- Exercise
The required output is the stretch from the line containing "html: <div> <span>Associate" through the line containing "font-size: 15px ->" in the records below, unaltered and with no pictures.

- Supplied material
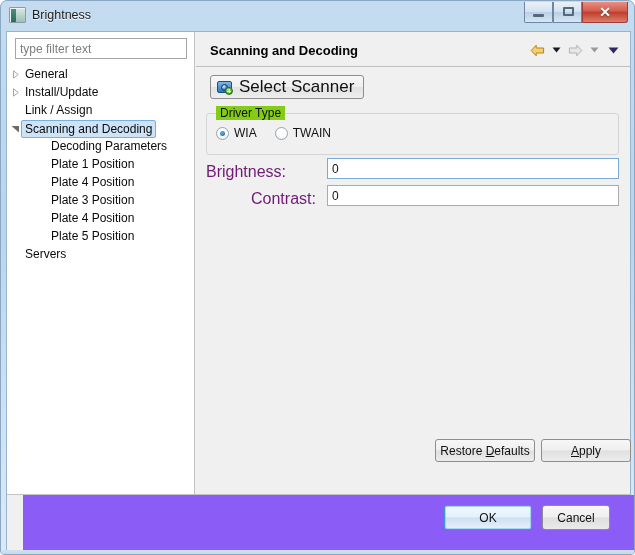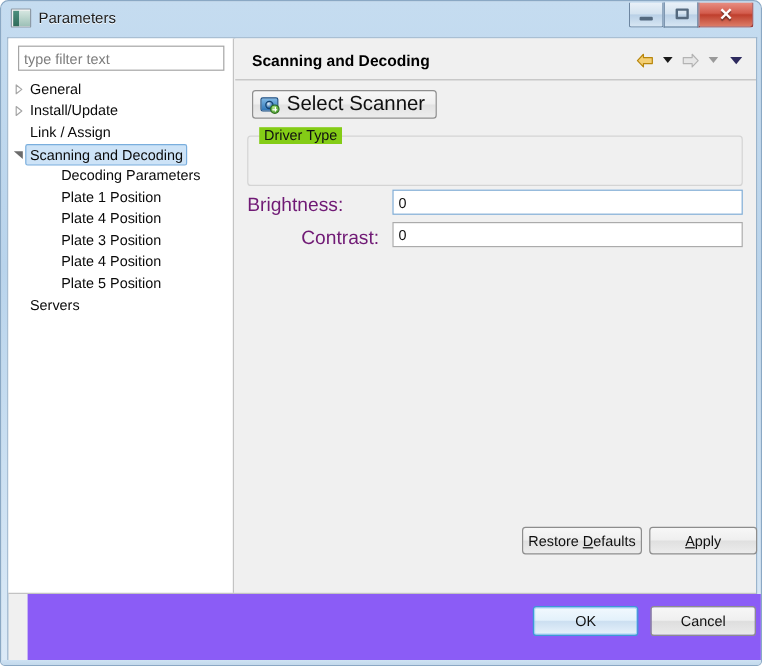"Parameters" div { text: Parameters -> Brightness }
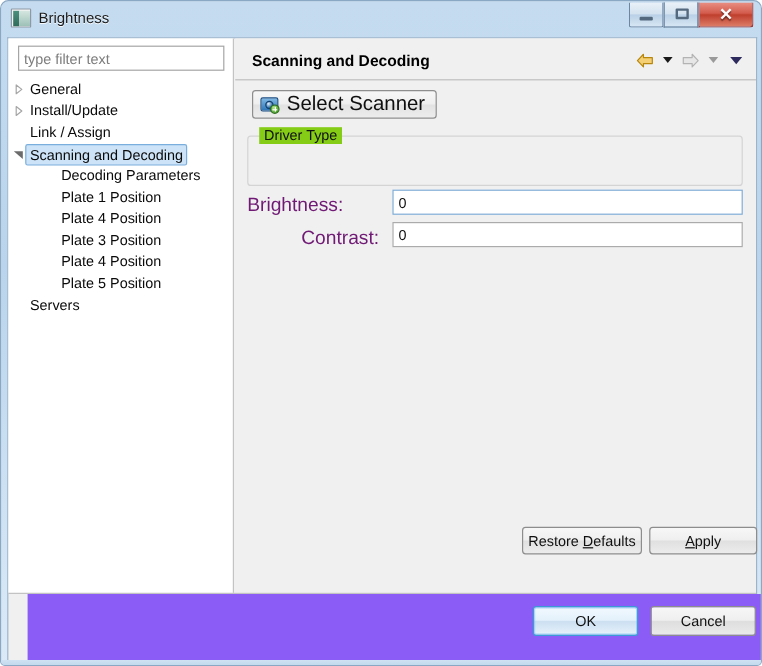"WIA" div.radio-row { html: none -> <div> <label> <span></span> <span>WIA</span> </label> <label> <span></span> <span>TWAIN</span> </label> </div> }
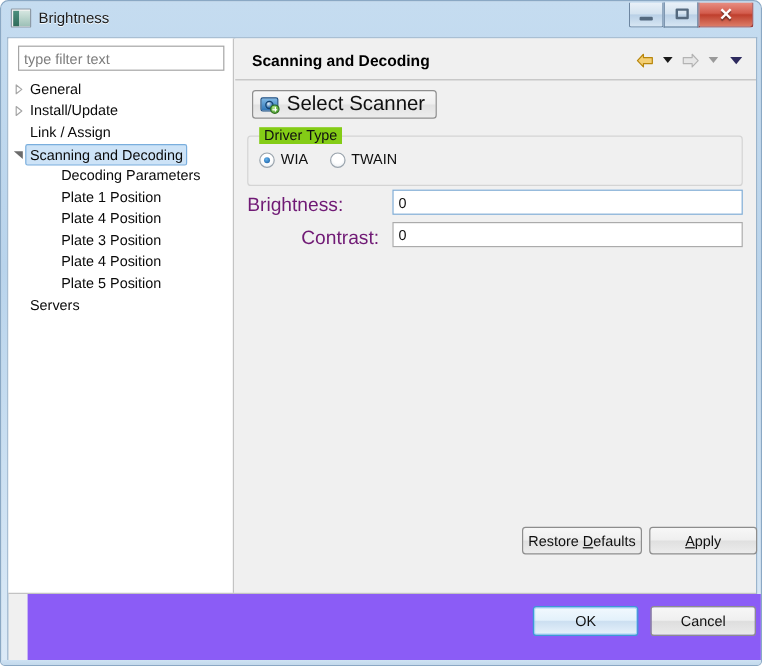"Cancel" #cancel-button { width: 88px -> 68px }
---
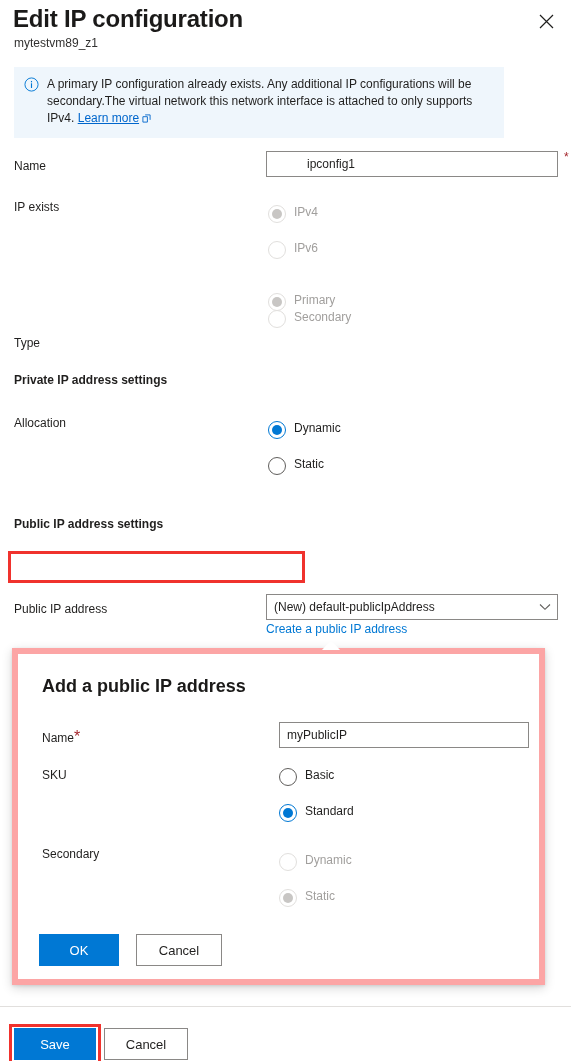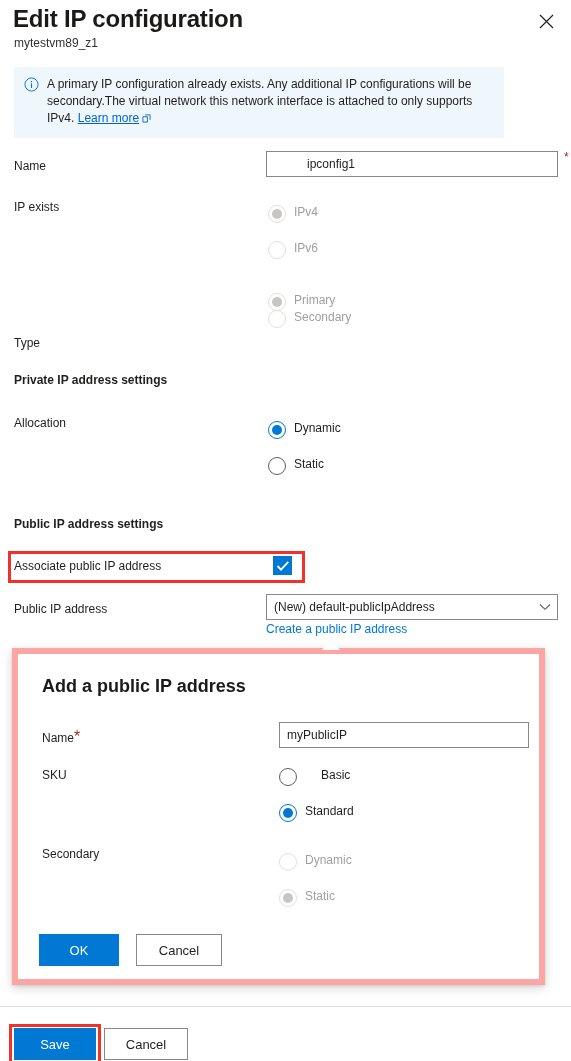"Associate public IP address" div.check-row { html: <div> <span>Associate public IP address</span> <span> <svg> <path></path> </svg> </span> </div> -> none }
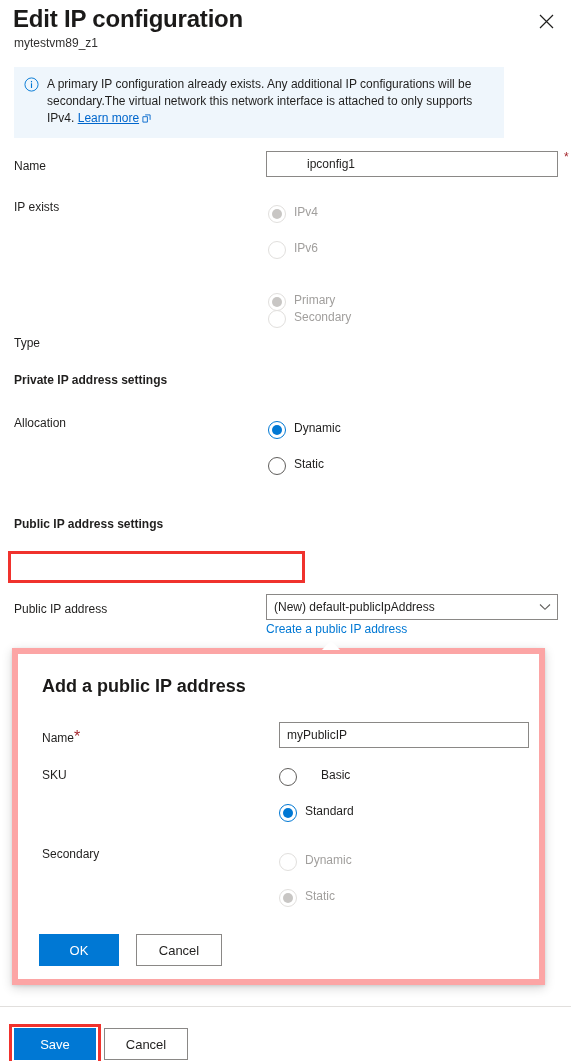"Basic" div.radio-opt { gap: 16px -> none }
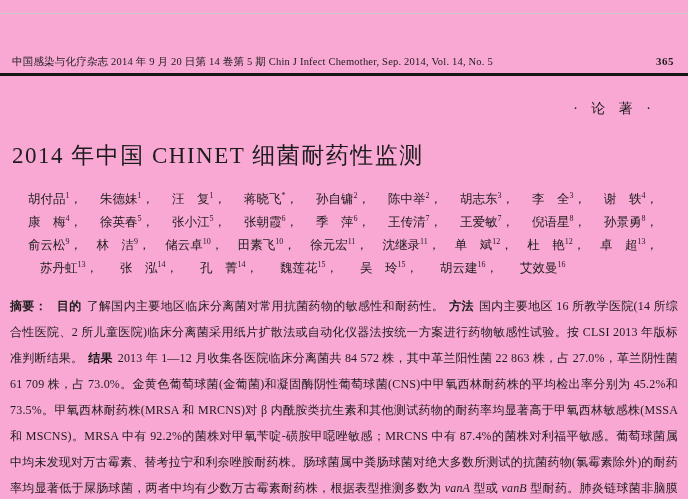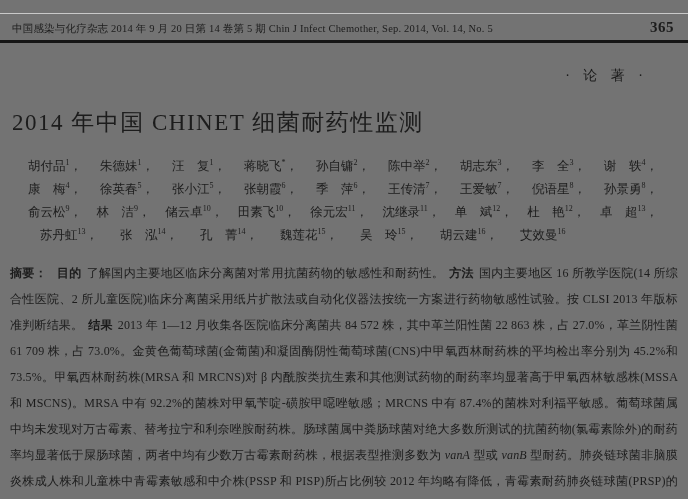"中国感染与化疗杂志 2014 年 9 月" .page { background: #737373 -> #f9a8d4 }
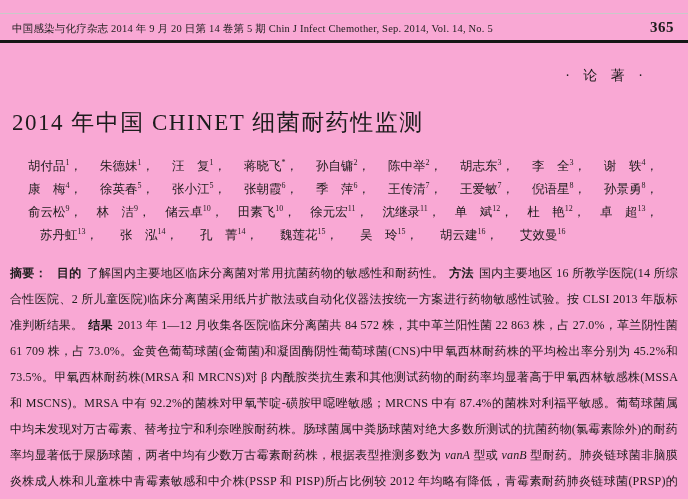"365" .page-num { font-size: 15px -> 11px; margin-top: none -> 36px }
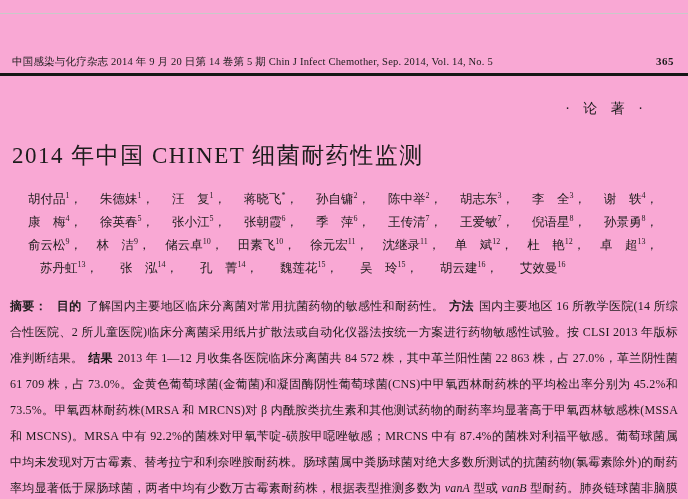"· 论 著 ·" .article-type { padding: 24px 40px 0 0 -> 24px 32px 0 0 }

- Result for this exercise
"Associate public IP address" div.check-row { html: <div> <span>Associate public IP address</span> <span> <svg> <path></path> </svg> </span> </div> -> none }
"Basic" div.radio-opt { gap: 16px -> none }
"中国感染与化疗杂志 2014 年 9 月" .page { background: #737373 -> #f9a8d4 }
"365" .page-num { font-size: 15px -> 11px; margin-top: none -> 36px }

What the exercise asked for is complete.